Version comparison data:
- Opening Delimiter -
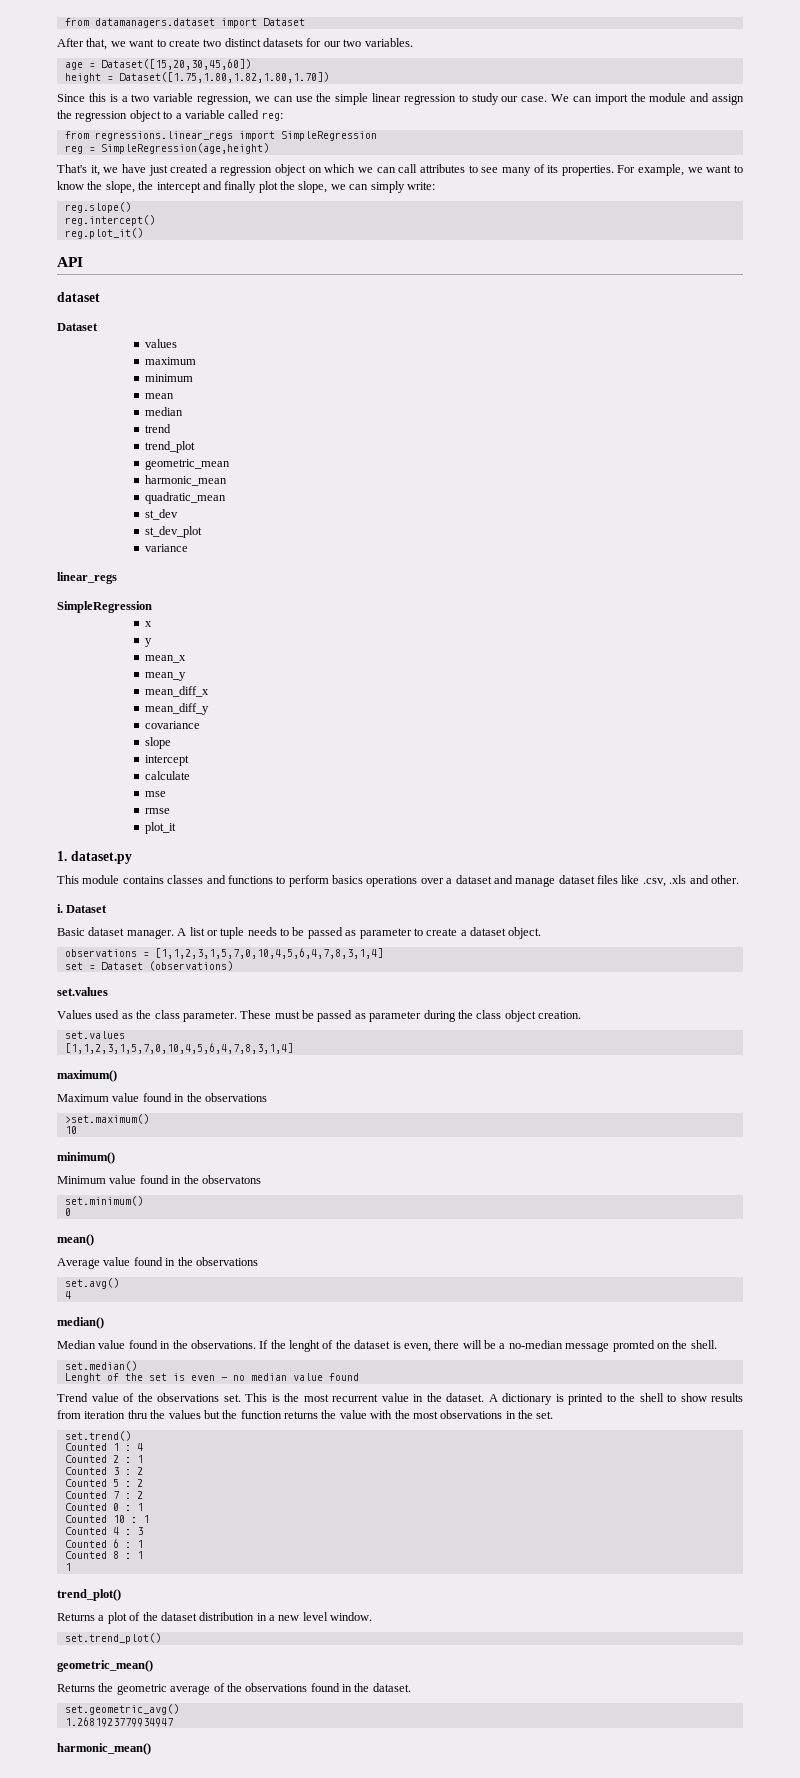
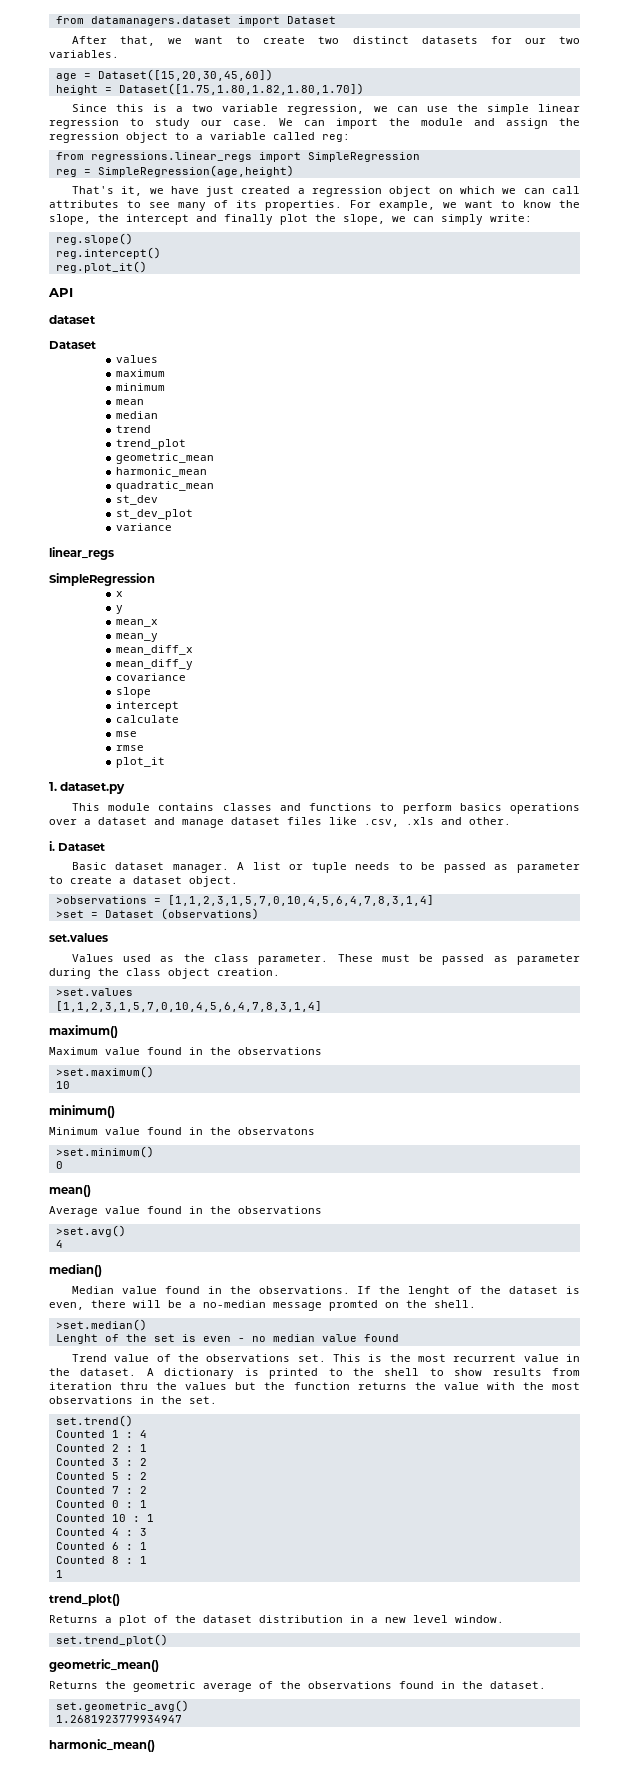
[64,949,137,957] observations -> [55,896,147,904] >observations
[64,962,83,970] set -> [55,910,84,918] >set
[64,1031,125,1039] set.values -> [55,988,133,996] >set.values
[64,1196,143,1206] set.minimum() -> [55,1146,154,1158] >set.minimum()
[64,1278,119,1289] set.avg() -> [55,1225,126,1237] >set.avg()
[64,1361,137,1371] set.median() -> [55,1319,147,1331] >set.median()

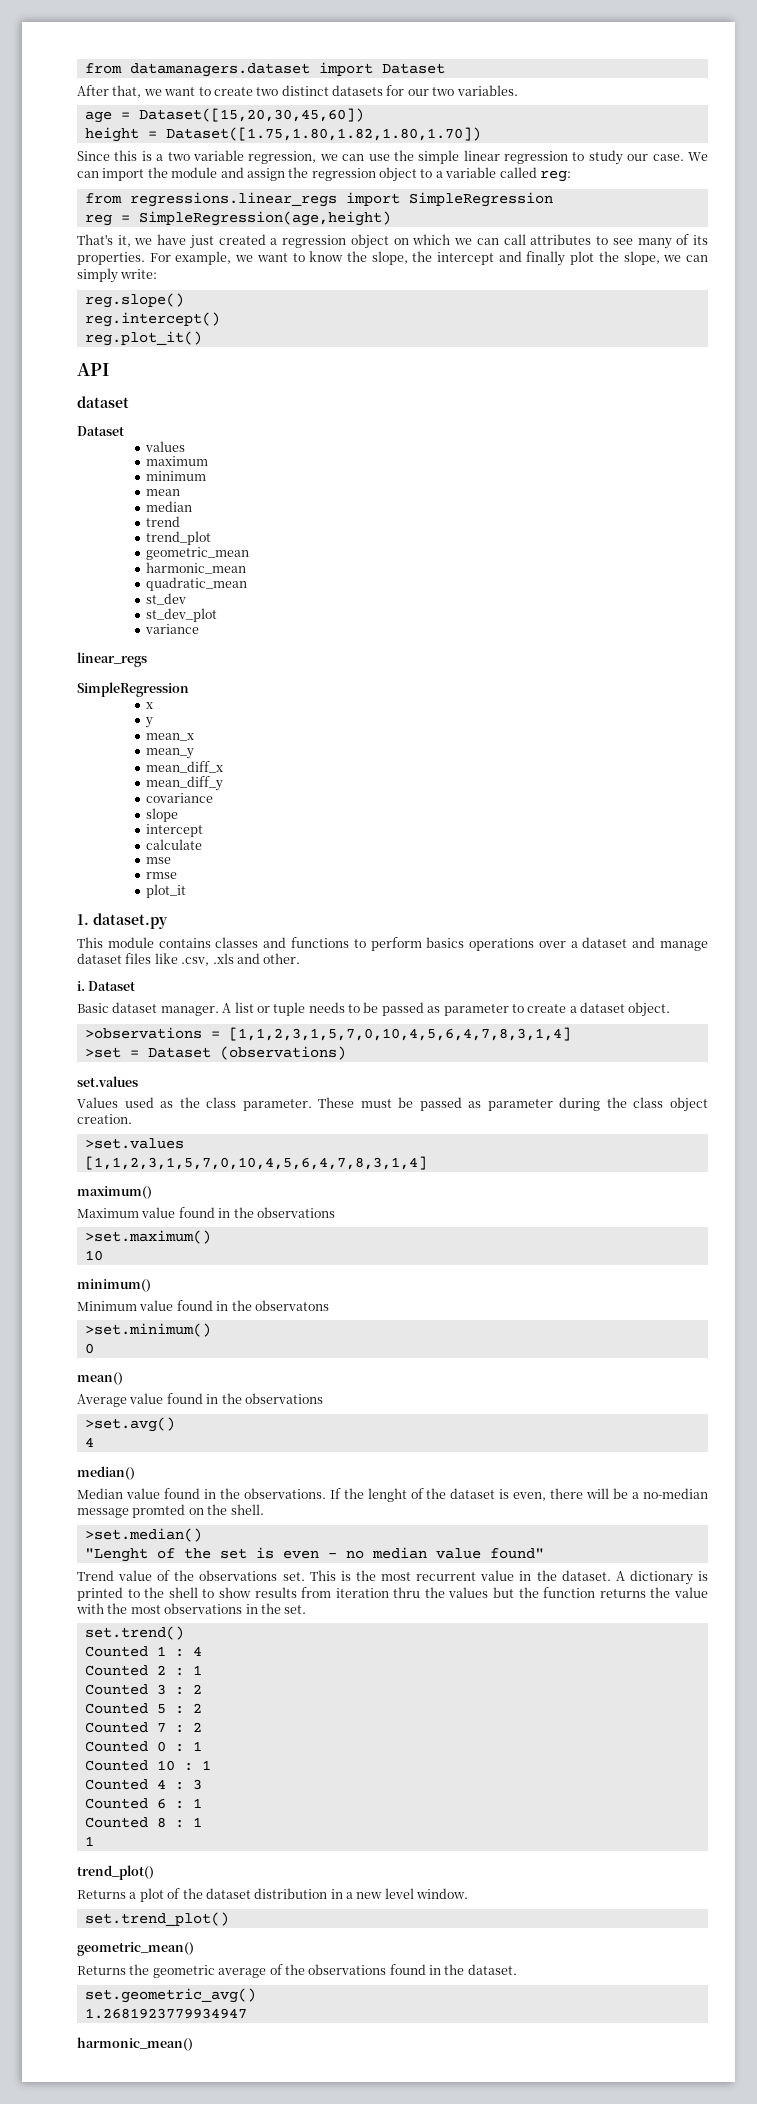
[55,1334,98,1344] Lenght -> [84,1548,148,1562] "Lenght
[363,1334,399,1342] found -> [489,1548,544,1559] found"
- Closing Delimiter -
#### [WORK REQUIRED]
Only an exact copy of the lines from the one with "[64,1196,143,1206] set.minimum() ->" through the last line of the data above is wanted, and no pictures.

#### [ANSWER TO THIS EXERCISE]
[64,1196,143,1206] set.minimum() -> [55,1146,154,1158] >set.minimum()
[64,1278,119,1289] set.avg() -> [55,1225,126,1237] >set.avg()
[64,1361,137,1371] set.median() -> [55,1319,147,1331] >set.median()

[55,1334,98,1344] Lenght -> [84,1548,148,1562] "Lenght
[363,1334,399,1342] found -> [489,1548,544,1559] found"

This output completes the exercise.